If you don't want to go the lawyer-up route or if a lawyer in your state tells you there's no case, you could try calling your DM and telling her you made a mistake and you'd like to accept the "promotion". This is assuming it wouldn't be as bad as working at the other store. I know that's just giving in to bullying but if you need to keep the job it might make things less miserable for you to play it that way.
posted by hazyjane at 1:59 AM on July 10, 2011 [1 favorite]


"Retaliation" is a term with a specific legal definition. Most people use it to me "I did something the boss didn't like and now they're doing something I don't like to get back at me." In other contexts, that's what the term basically means.

But in the employment law context, "retaliation" means, pretty narrowly, an employer taking some adverse employment action as a result of an employee doing something the law says they have a right to do. The list of things employees have a right to is actually pretty short. Things like filing a workers' compensation claim, reporting labor law violations, reporting other illegal activities, taking FMLA time, and... I'm not an employment lawyer, so I'm sure that's not the exhaustive list, but you get the idea. If you do one of those things and your employer turns around and fires you--or docks your pay, or cuts your hours, or refuses to promote you--you've got a case for retaliation. But employers can take a dim view of all sorts of employee activities for which there is no protection.
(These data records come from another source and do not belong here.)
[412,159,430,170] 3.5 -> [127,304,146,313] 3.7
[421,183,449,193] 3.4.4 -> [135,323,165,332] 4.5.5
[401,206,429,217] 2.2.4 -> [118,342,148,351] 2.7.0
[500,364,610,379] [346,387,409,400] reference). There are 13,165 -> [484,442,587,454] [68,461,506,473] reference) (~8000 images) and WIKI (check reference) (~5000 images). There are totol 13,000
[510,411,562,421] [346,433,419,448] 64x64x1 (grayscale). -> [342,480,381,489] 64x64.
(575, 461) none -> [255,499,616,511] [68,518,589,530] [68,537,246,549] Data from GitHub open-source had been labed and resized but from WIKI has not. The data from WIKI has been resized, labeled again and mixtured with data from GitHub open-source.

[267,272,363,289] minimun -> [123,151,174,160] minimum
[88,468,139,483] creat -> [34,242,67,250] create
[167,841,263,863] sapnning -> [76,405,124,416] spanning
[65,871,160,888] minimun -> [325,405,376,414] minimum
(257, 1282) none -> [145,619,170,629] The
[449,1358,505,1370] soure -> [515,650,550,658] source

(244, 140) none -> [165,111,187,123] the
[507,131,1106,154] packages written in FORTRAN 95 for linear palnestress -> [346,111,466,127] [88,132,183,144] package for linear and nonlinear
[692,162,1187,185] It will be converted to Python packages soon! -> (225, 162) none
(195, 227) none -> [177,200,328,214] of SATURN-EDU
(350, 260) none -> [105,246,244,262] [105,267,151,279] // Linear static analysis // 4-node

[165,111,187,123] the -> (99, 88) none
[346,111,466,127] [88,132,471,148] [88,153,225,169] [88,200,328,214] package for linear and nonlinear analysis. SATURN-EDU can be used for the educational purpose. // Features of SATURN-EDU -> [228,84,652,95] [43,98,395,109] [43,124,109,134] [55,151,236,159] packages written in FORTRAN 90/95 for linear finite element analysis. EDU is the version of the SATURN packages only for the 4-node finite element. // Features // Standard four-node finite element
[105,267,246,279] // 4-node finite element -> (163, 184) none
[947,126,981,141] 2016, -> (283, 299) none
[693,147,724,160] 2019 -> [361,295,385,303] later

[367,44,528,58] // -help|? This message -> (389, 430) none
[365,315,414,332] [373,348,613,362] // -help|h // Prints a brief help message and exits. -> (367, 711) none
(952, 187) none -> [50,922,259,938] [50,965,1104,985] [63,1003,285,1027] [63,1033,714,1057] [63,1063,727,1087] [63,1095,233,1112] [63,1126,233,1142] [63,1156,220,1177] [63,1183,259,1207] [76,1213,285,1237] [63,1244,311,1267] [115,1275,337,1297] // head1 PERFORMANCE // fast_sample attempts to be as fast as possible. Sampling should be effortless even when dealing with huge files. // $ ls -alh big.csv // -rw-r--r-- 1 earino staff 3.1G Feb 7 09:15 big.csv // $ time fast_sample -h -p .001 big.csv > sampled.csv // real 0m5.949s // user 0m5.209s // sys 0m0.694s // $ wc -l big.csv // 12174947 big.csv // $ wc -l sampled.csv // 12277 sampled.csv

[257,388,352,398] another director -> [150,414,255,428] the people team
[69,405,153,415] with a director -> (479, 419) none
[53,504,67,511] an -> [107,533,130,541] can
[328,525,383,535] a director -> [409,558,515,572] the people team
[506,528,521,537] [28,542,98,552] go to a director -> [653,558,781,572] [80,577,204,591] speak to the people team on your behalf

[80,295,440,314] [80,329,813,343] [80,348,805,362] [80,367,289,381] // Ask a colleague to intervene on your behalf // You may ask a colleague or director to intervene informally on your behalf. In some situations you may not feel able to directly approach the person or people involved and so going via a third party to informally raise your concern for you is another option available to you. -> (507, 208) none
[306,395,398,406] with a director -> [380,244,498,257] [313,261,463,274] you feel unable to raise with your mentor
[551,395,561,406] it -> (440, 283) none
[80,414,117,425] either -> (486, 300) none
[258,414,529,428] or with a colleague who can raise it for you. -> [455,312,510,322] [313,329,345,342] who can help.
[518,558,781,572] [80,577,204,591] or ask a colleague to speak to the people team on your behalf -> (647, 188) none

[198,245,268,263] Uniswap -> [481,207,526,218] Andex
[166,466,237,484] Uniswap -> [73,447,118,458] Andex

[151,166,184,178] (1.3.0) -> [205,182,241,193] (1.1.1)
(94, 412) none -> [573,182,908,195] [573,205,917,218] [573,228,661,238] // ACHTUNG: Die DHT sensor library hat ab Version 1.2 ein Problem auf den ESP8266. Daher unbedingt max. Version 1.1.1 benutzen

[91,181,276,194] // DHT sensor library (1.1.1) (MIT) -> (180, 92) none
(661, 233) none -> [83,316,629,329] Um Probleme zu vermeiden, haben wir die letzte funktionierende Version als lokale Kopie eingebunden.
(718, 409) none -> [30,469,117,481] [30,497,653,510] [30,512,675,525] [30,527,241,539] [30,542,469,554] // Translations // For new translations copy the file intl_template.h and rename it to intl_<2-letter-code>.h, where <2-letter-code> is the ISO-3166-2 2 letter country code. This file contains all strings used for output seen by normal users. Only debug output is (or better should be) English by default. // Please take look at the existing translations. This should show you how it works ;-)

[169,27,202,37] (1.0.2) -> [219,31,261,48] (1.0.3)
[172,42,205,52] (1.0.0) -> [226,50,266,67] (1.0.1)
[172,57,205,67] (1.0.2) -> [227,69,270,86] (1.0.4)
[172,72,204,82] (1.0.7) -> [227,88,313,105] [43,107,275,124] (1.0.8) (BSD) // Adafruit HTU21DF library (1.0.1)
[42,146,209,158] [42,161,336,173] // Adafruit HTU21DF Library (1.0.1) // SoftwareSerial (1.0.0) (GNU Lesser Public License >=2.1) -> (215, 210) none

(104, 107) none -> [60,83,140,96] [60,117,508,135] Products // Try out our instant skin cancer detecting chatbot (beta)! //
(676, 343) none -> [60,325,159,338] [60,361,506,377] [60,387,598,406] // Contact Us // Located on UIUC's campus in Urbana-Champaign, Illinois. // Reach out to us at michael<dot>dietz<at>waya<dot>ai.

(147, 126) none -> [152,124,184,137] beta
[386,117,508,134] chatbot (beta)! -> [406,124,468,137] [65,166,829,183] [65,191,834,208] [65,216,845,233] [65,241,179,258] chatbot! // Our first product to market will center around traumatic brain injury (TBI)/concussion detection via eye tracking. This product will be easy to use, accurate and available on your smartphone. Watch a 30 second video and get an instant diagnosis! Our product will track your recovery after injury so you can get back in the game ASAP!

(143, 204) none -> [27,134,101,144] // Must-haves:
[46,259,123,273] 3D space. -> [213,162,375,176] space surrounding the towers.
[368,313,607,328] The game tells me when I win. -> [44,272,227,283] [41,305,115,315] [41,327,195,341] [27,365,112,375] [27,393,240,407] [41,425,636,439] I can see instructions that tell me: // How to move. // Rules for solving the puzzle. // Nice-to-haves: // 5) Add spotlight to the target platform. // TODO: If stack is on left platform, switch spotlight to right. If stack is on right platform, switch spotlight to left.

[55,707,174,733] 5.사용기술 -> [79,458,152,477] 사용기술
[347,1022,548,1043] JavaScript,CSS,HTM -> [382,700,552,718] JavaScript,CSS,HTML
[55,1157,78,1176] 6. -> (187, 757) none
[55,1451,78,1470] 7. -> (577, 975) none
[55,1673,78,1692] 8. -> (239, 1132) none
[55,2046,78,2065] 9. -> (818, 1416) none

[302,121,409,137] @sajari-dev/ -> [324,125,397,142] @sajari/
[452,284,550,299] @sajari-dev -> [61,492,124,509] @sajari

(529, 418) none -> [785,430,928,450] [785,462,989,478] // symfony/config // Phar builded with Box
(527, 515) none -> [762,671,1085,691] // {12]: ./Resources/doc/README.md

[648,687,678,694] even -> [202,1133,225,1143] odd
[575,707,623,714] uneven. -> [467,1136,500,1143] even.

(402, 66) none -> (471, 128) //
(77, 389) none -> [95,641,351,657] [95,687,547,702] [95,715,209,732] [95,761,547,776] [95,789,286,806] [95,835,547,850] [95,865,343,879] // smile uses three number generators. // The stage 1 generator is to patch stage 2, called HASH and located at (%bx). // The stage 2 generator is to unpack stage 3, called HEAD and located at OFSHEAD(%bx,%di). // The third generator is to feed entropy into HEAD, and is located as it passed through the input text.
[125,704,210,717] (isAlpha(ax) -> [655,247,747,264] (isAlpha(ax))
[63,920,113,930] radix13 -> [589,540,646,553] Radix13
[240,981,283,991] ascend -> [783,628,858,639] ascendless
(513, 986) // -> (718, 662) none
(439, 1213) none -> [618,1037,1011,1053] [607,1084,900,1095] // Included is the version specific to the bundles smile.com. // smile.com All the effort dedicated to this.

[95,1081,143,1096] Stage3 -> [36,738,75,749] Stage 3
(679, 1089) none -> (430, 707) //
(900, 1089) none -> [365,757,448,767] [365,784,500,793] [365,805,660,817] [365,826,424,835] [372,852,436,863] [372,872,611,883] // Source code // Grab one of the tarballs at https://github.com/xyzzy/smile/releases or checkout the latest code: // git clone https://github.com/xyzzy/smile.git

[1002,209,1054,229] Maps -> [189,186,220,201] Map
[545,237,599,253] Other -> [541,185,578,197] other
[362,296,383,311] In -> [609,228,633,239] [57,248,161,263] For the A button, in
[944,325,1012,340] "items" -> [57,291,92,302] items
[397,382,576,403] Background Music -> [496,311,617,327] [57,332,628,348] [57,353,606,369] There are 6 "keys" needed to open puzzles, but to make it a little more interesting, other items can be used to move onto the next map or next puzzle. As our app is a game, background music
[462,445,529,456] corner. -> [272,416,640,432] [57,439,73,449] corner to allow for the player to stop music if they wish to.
Turning down a promotion, or even just a reassignment, is probably one of them. There are organizations that have the same kind of "up or out" mentality that the military does, i.e. if you don't move up the ranks at a reasonable clip, you're leaving the company. This is unusual, but not impermissible. But that aside, it sounds like the corporate mucky-mucks decided they wanted you at the other store. They're allowed to want that. And they're probably allowed to reassign you if you don't do what they want. They're called "managers" and "bosses" for a reason.

Definitely consult an employment law attorney licensed in your jurisdiction if you want to fight this thing, but I wouldn't be surprised if there isn't much to be done. Employers hold most of the cards these days.
posted by valkyryn at 4:32 AM on July 10, 2011 [3 favorites]


You're being managed poorly, but if that was a crime we'd have 90% unemployment.

You're not being retaliated against. In fact, it's the opposite, you're so fantastic they really wanted you in another location to boost its numbers. They tried to entice you there and you said "no". So of course they said you made a bad decision because they have the power to move you somewhere without the carrot. Which they are now forced to do.

As mentioned above, management is very nearly required to bust apart a team if they consistently outperform the other locations. Got to spread that magic around to underperformers.

Yeah, they could have approached this in a billion better ways, mostly talking about it with you ahead of time so you knew what your options really were. (ie: Coasting along at the current job was not one of them.) But the didn't. That just makes them bad managers, not criminals.